To calculate the conductivity of a wire, we can use the formula that relates resistance (R), resistivity (ρ), length (L), and area (A) of the wire. The relationship is given by: \[ R = \frac{\rho L}{A} \] Where: - \( R \) is the resistance, - \( \rho \) is the resistivity, - \( L \) is the length of the wire, - \( A \) is the cross-sectional area.

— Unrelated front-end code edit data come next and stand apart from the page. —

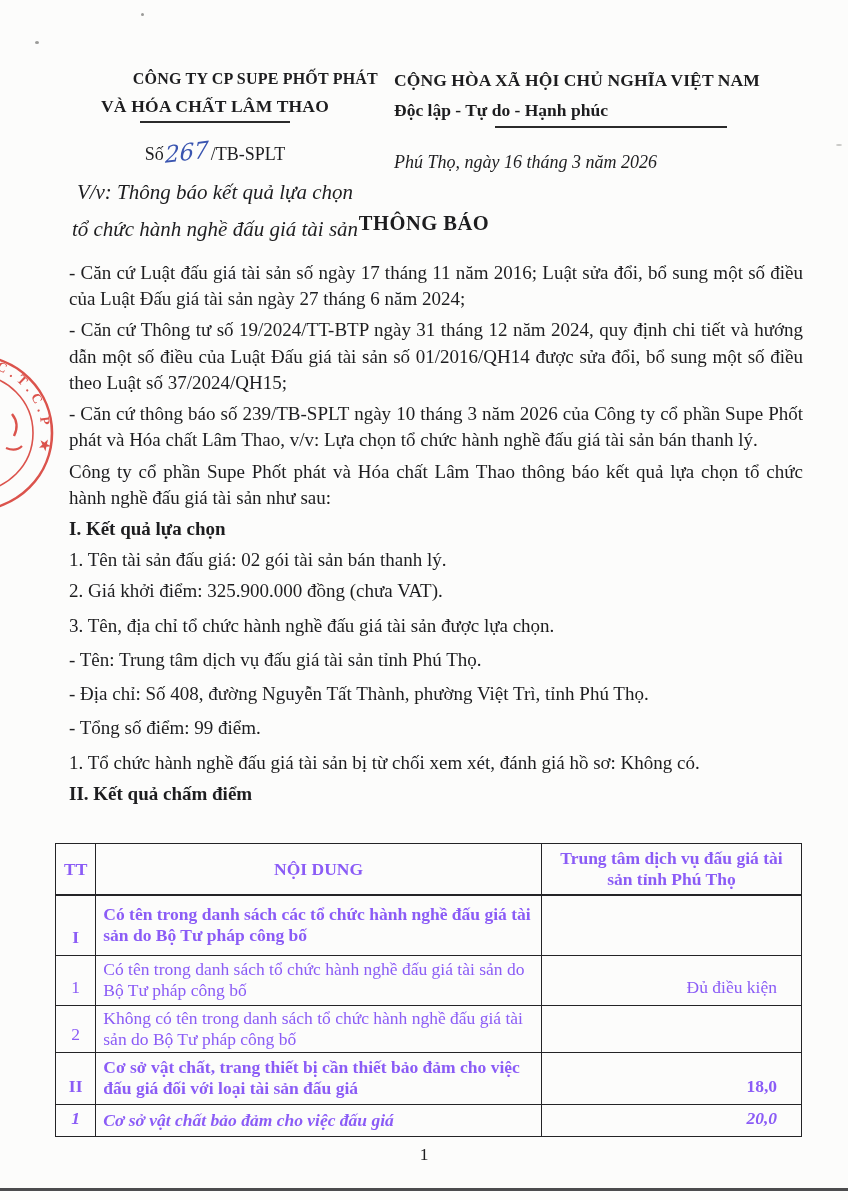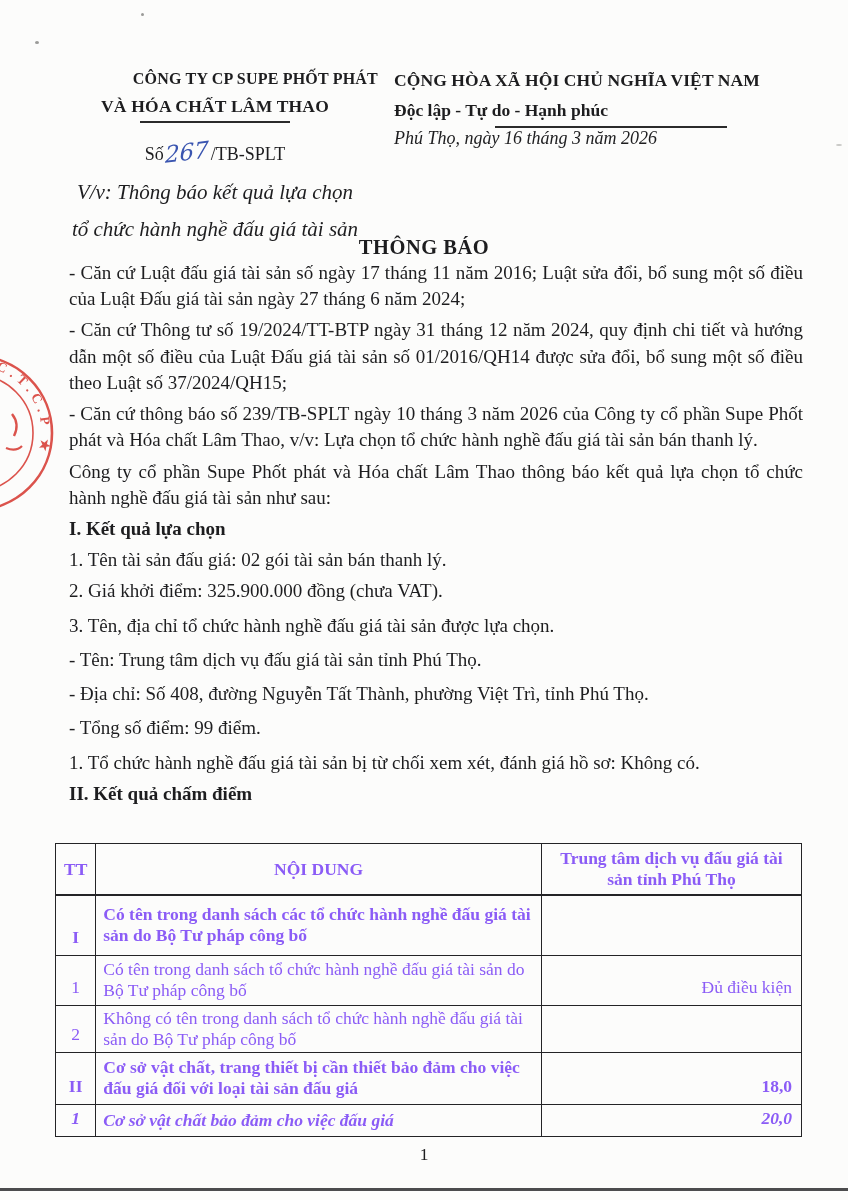--- a/index.html
+++ b/index.html
@@ -36,24 +36,24 @@
     font-size:23px;
     font-style:italic;
     font-family:"DejaVu Serif",serif;
     transform:rotate(-7deg) skewX(-8deg);
     margin:0 2px 0 1px;
     line-height:1;
   }
   .subject{font-size:21px;font-style:italic;margin-top:9px;line-height:1.75;}
   .rep1{font-size:17.5px;font-weight:bold;letter-spacing:.1px;}
   .rep2{font-size:17.5px;font-weight:bold;margin-top:9px;}
-  .place-date{font-size:18px;font-style:italic;}
+  .place-date{font-size:18px;font-style:italic;margin-top:24px;}
   
   .doc-title{
-    position:absolute;top:236px;left:0;width:100%;
+    position:absolute;top:212px;left:0;width:100%;
     text-align:center;font-size:20.5px;font-weight:bold;letter-spacing:.5px;
   }
   
   .body{
     position:absolute;top:260px;left:57px;width:746px;
     font-size:19px;line-height:1.38;text-align:justify;
   }
   .body p{margin:0 0 5px 12px;}
   .body p.sp{margin-top:8px;}
   .bold{font-weight:bold;}
@@ -72,21 +72,21 @@
   }
   .score-table th{
     font-weight:bold;text-align:center;
     border-bottom:2.6px solid #242426;
     padding:4px 6px;
   }
   .col-tt{width:40px;text-align:center;}
   .col-content{width:442px;}
   .col-value{width:258px;}
   td.tt-cell{text-align:center;vertical-align:bottom;padding-bottom:7px;}
-  td.value-cell{text-align:right;vertical-align:bottom;padding-bottom:7px;padding-right:9px;}
+  td.value-cell{text-align:right;vertical-align:bottom;padding-bottom:7px;padding-right:24px;}
   tr.r-bold td{font-weight:bold;}
   tr.r-bold-italic td{font-weight:bold;font-style:italic;}
   .h-tt{height:44px;}
   .h-I{height:60px;}
   .h-1{height:50px;}
   .h-2{height:46px;}
   .h-II{height:52px;}
   .h-last{height:32px;}
   
   .stamp{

Since we want to find the conductivity (σ), we know that: \[ \sigma = \frac{1}{\rho} \] From the resistance formula, we can express resistivity in terms of conductivity: \[ R = \frac{1}{\sigma} \cdot \frac{L}{A} \] Rearranging this gives us: \[ \sigma = \frac{L}{R \cdot A} \] Now, let's substitute the given values into this formula. 1. **Convert the area from cm² to m²**: - Given area \( A = 2 \, \text{cm}^2 \) - Convert to m²: \[ A = 2 \, \text{cm}^2 = 2 \times 10^{-4} \, \text{m}^2 \] 2. **Substitute the values into the conductivity formula**: - Length \( L = 2 \, \text{m} \) - Resistance \( R = 10^{-4} \, \Omega \) - Area \( A = 2 \times 10^{-4} \, \text{m}^2 \) Now substituting these values into the conductivity formula: \[ \sigma = \frac{L}{R \cdot A} = \frac{2 \, \text{m}}{(10^{-4} \, \Omega) \cdot (2 \times 10^{-4} \, \text{m}^2)} \] 3. **Calculate the denominator**: - \( R \cdot A = 10^{-4} \, \Omega \cdot 2 \times 10^{-4} \, \text{m}^2 = 2 \times 10^{-8} \, \Omega \cdot \text{m}^2 \) 4. **Now calculate the conductivity**: \[ \sigma = \frac{2 \, \text{m}}{2 \times 10^{-8} \, \Omega \cdot \text{m}^2} = \frac{2}{2 \times 10^{-8}} = 10^{8} \, \text{S/m} \] 5. **Convert the conductivity to cm⁻¹**: - Since \( 1 \, \text{S/m} = 10^{-4} \, \text{S/cm} \): \[ \sigma = 10^{8} \, \text{S/m} = 10^{8} \times 10^{-4} \, \text{S/cm} = 10^{4} \, \text{S/cm} \] Thus, the conductivity of the wire is: \[ \sigma = 10^{4} \, \text{S/cm} \]